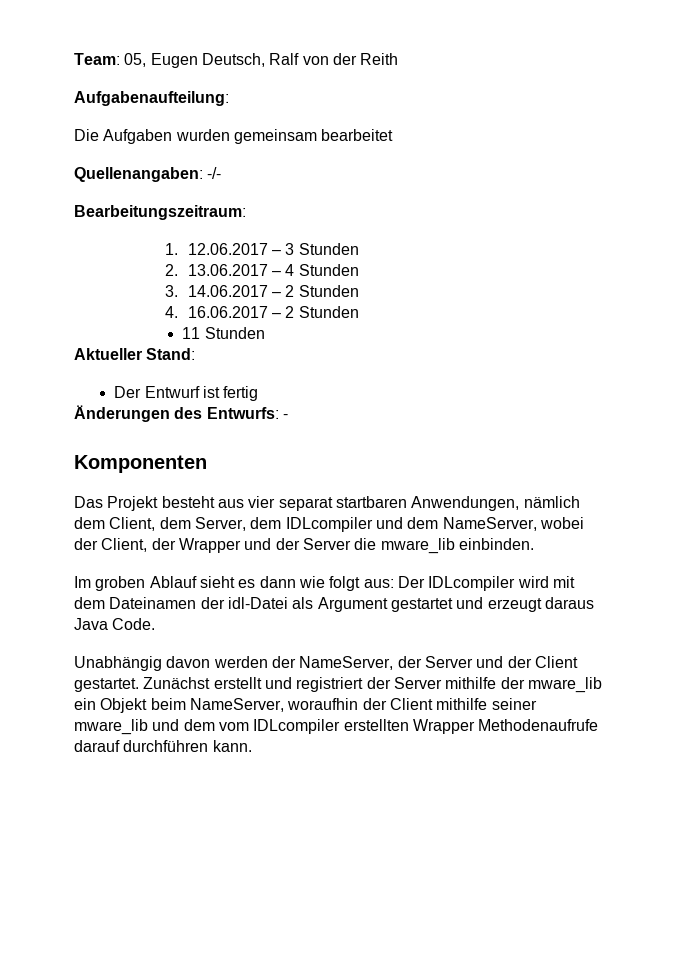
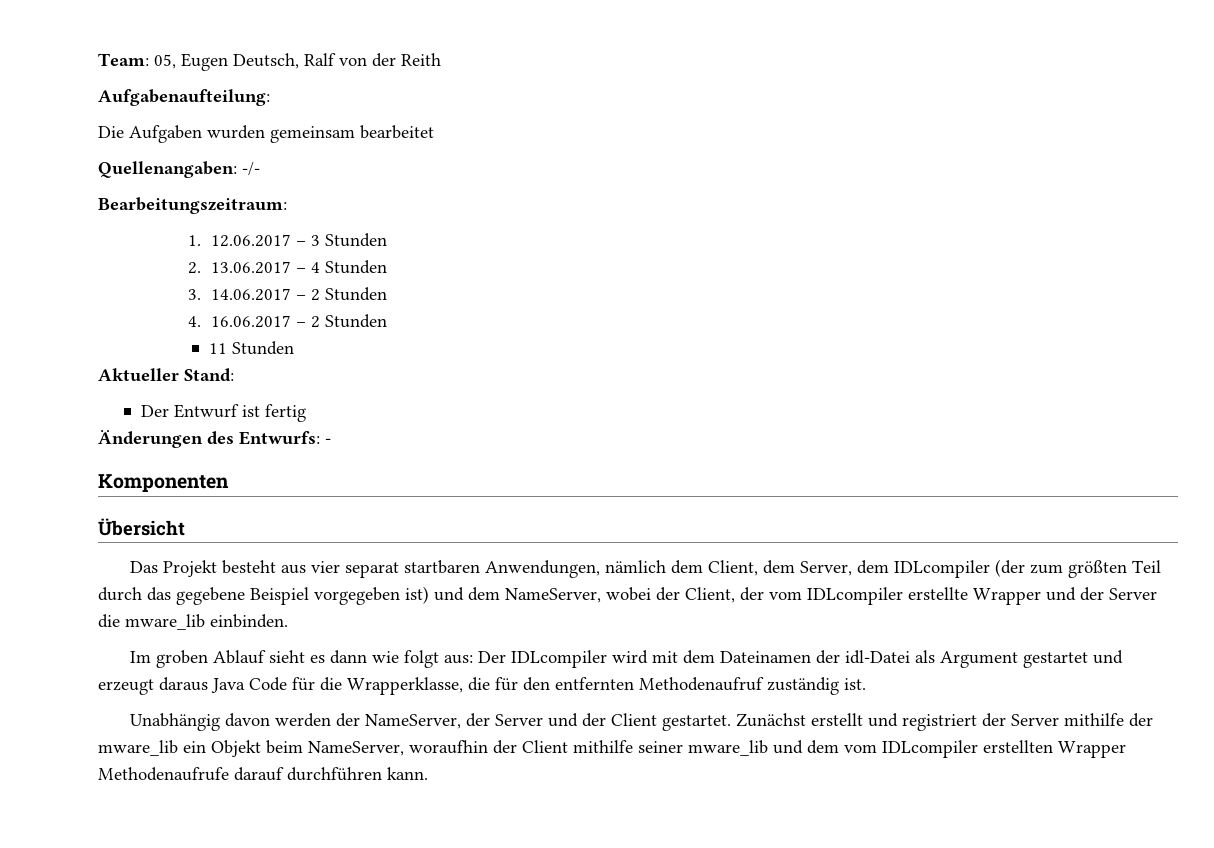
+ Übersicht
- Das Projekt besteht aus vier separat startbaren Anwendungen, nämlich dem Client, dem Server, dem IDLcompiler und dem NameServer, wobei der Client, der Wrapper und der Server die mware_lib einbinden.
+ Das Projekt besteht aus vier separat startbaren Anwendungen, nämlich dem Client, dem Server, dem IDLcompiler (der zum größten Teil durch das gegebene Beispiel vorgegeben ist) und dem NameServer, wobei der Client, der vom IDLcompiler erstellte Wrapper und der Server die mware_lib einbinden.
- Im groben Ablauf sieht es dann wie folgt aus: Der IDLcompiler wird mit dem Dateinamen der idl-Datei als Argument gestartet und erzeugt daraus Java Code.
+ Im groben Ablauf sieht es dann wie folgt aus: Der IDLcompiler wird mit dem Dateinamen der idl-Datei als Argument gestartet und erzeugt daraus Java Code für die Wrapperklasse, die für den entfernten Methodenaufruf zuständig ist.

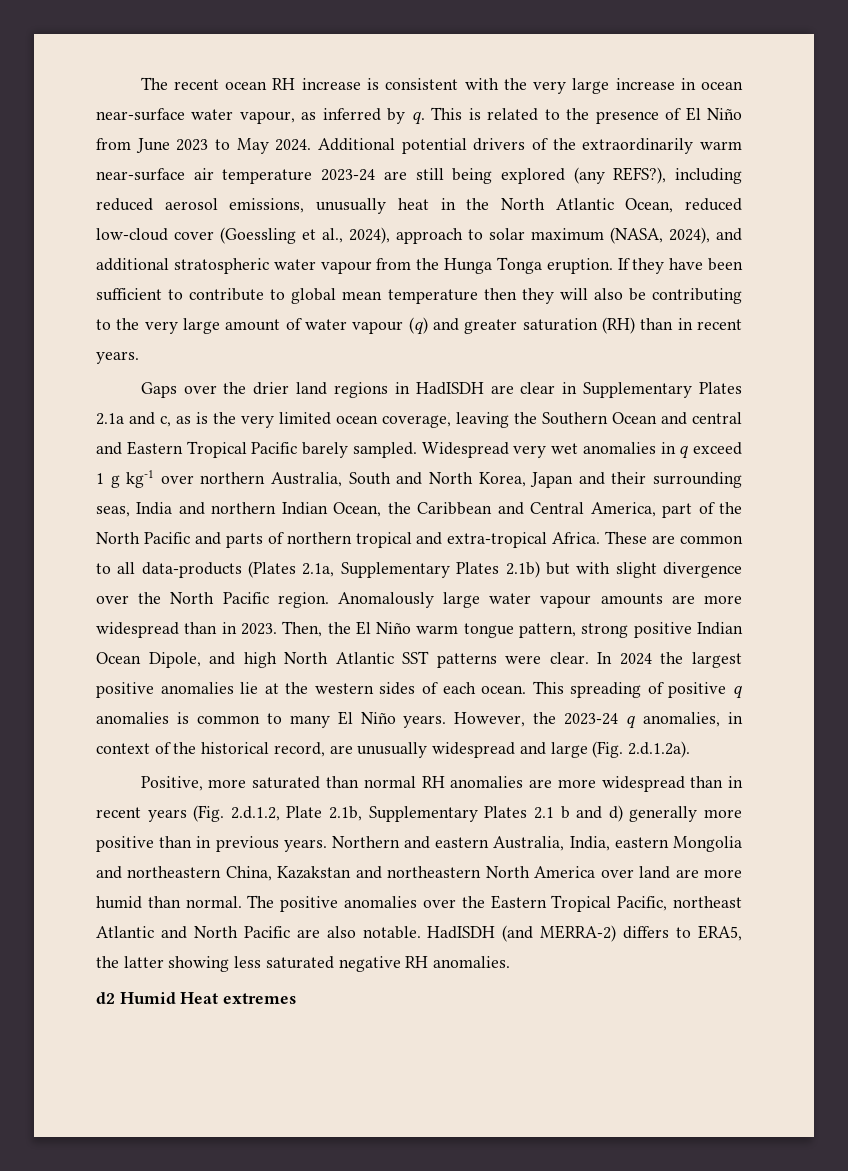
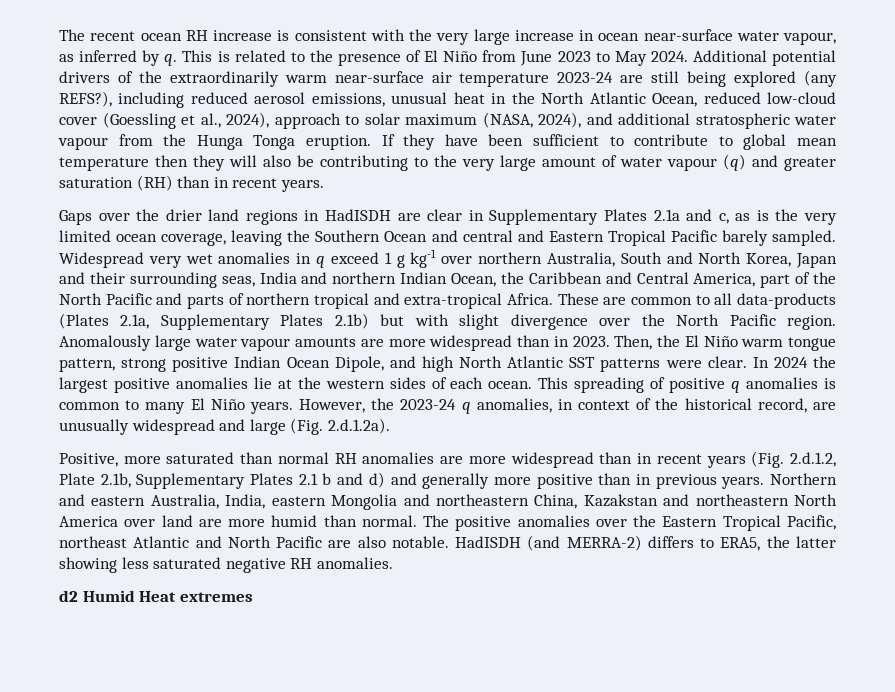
- Additional potential drivers of the extraordinarily warm near-surface air temperature 2023-24 are still being explored (any REFS?), including reduced aerosol emissions, unusually heat in the North Atlantic Ocean, reduced low-cloud cover (Goessling et al., 2024), approach to solar maximum (NASA, 2024), and additional stratospheric water vapour from the Hunga Tonga eruption.
+ Additional potential drivers of the extraordinarily warm near-surface air temperature 2023-24 are still being explored (any REFS?), including reduced aerosol emissions, unusual heat in the North Atlantic Ocean, reduced low-cloud cover (Goessling et al., 2024), approach to solar maximum (NASA, 2024), and additional stratospheric water vapour from the Hunga Tonga eruption.
- Positive, more saturated than normal RH anomalies are more widespread than in recent years (Fig. 2.d.1.2, Plate 2.1b, Supplementary Plates 2.1 b and d) generally more positive than in previous years.
+ Positive, more saturated than normal RH anomalies are more widespread than in recent years (Fig. 2.d.1.2, Plate 2.1b, Supplementary Plates 2.1 b and d) and generally more positive than in previous years.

• Required work
Write out the material above again, word for word, minus its pictures.

• Output of the exercise
+ Übersicht
- Das Projekt besteht aus vier separat startbaren Anwendungen, nämlich dem Client, dem Server, dem IDLcompiler und dem NameServer, wobei der Client, der Wrapper und der Server die mware_lib einbinden.
+ Das Projekt besteht aus vier separat startbaren Anwendungen, nämlich dem Client, dem Server, dem IDLcompiler (der zum größten Teil durch das gegebene Beispiel vorgegeben ist) und dem NameServer, wobei der Client, der vom IDLcompiler erstellte Wrapper und der Server die mware_lib einbinden.
- Im groben Ablauf sieht es dann wie folgt aus: Der IDLcompiler wird mit dem Dateinamen der idl-Datei als Argument gestartet und erzeugt daraus Java Code.
+ Im groben Ablauf sieht es dann wie folgt aus: Der IDLcompiler wird mit dem Dateinamen der idl-Datei als Argument gestartet und erzeugt daraus Java Code für die Wrapperklasse, die für den entfernten Methodenaufruf zuständig ist.

- Additional potential drivers of the extraordinarily warm near-surface air temperature 2023-24 are still being explored (any REFS?), including reduced aerosol emissions, unusually heat in the North Atlantic Ocean, reduced low-cloud cover (Goessling et al., 2024), approach to solar maximum (NASA, 2024), and additional stratospheric water vapour from the Hunga Tonga eruption.
+ Additional potential drivers of the extraordinarily warm near-surface air temperature 2023-24 are still being explored (any REFS?), including reduced aerosol emissions, unusual heat in the North Atlantic Ocean, reduced low-cloud cover (Goessling et al., 2024), approach to solar maximum (NASA, 2024), and additional stratospheric water vapour from the Hunga Tonga eruption.
- Positive, more saturated than normal RH anomalies are more widespread than in recent years (Fig. 2.d.1.2, Plate 2.1b, Supplementary Plates 2.1 b and d) generally more positive than in previous years.
+ Positive, more saturated than normal RH anomalies are more widespread than in recent years (Fig. 2.d.1.2, Plate 2.1b, Supplementary Plates 2.1 b and d) and generally more positive than in previous years.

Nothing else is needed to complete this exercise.